Más entretenidas eran las comedias italianas entre monjas y curas cacheros, donde
aparte de ver harta pechuga, uno se podía reír de buena gana. Las películas
italianas formaban parte del programa doble y al final siempre tocaban la misma
canción en los patéticos intermedios. Encendían la luz y nos cagábamos de la
risa al reconocer a muchos compañeros del colegio.

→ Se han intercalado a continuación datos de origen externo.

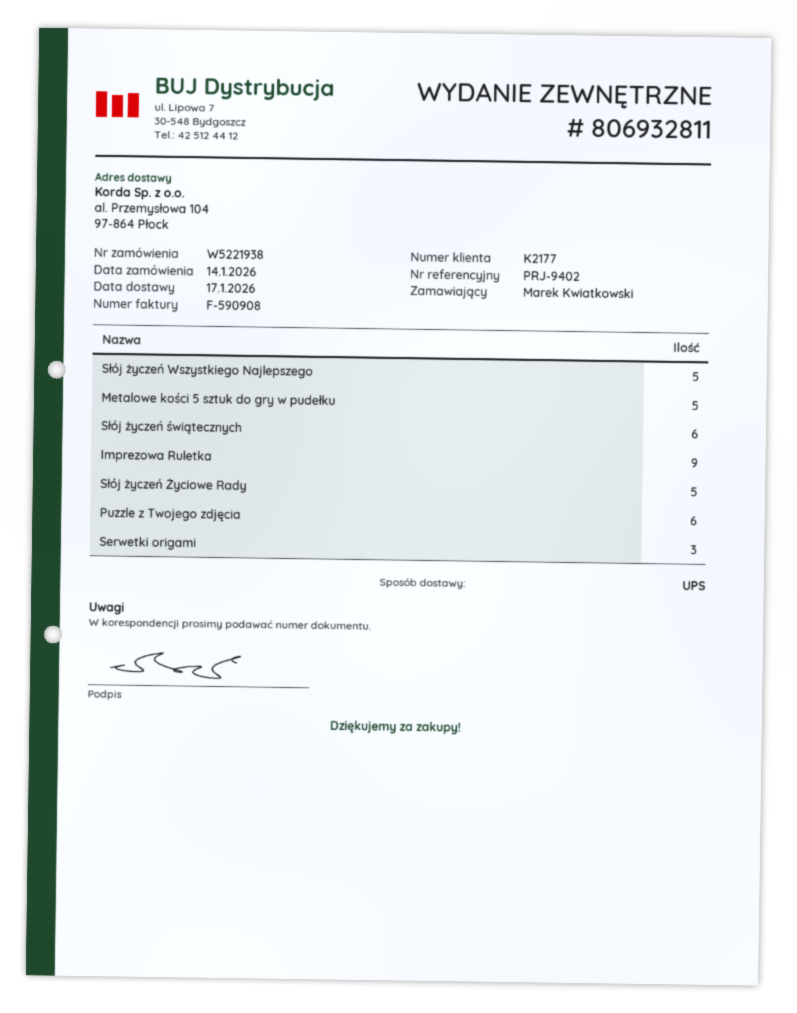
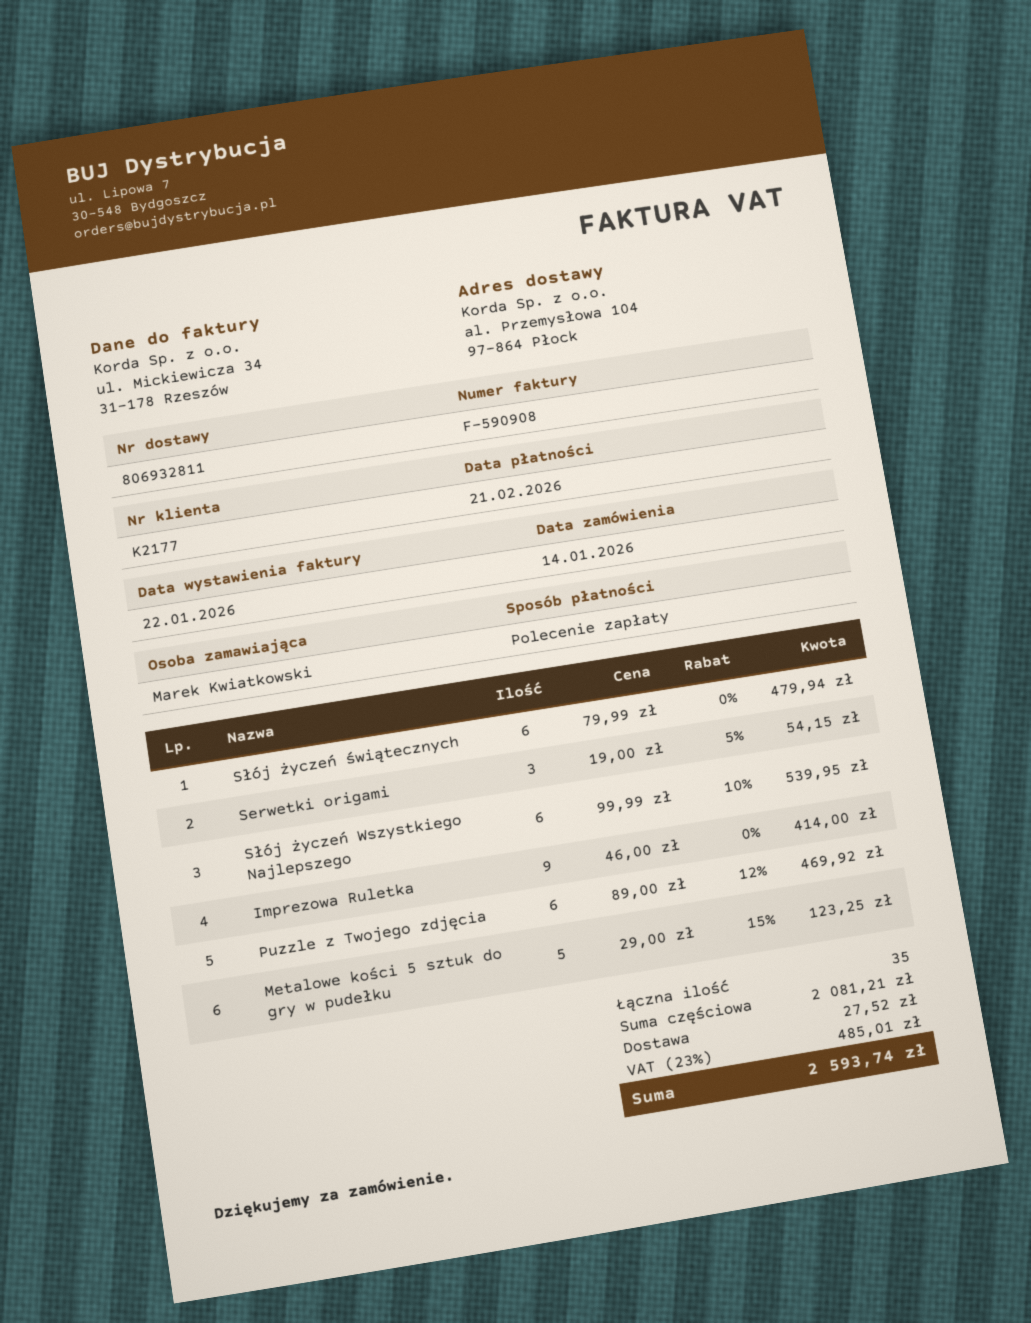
Słój życzeń Wszystkiego Najlepszego: 5 -> 6
Słój życzeń Życiowe Rady: 5 -> none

Ese año culminó con la gira de estudios. Nos hospedamos en el gran hotel de Puerto Varas, punto de partida para recorrer el lago Llanquihue. Frutillar y los Saltos del Petrohué fueron destinos obvios, pero lo más entretenido fue la travesía a bordo del tren. El coche salón permitía reclinar los asientos e ir cómodamente sentados dentro de ese vagón habilitado sólo para nosotros. Estuvimos despiertos hasta altas horas. Yo iba en el mismo asiento que Andrea y ambos nos cubrimos con una manta. En medio de la noche nos tocamos casualmente. Sentimos algo poderoso y sin darnos cuenta, nuestras manos se entrelazaron y nos fundimos en un apasionado beso. Todo transcurría en silencio bajo la oscuridad de la manta. Ninguno de los dos articuló palabra durante esa noche. Tuve un sueño placentero, pero cuando desperté pensé que no quería ponerme a pololear en el viaje de estudios. Era tan pendejo que lo único que se me ocurrió fue «sigamos siendo amigos», frase que me persiguió durante muchos años.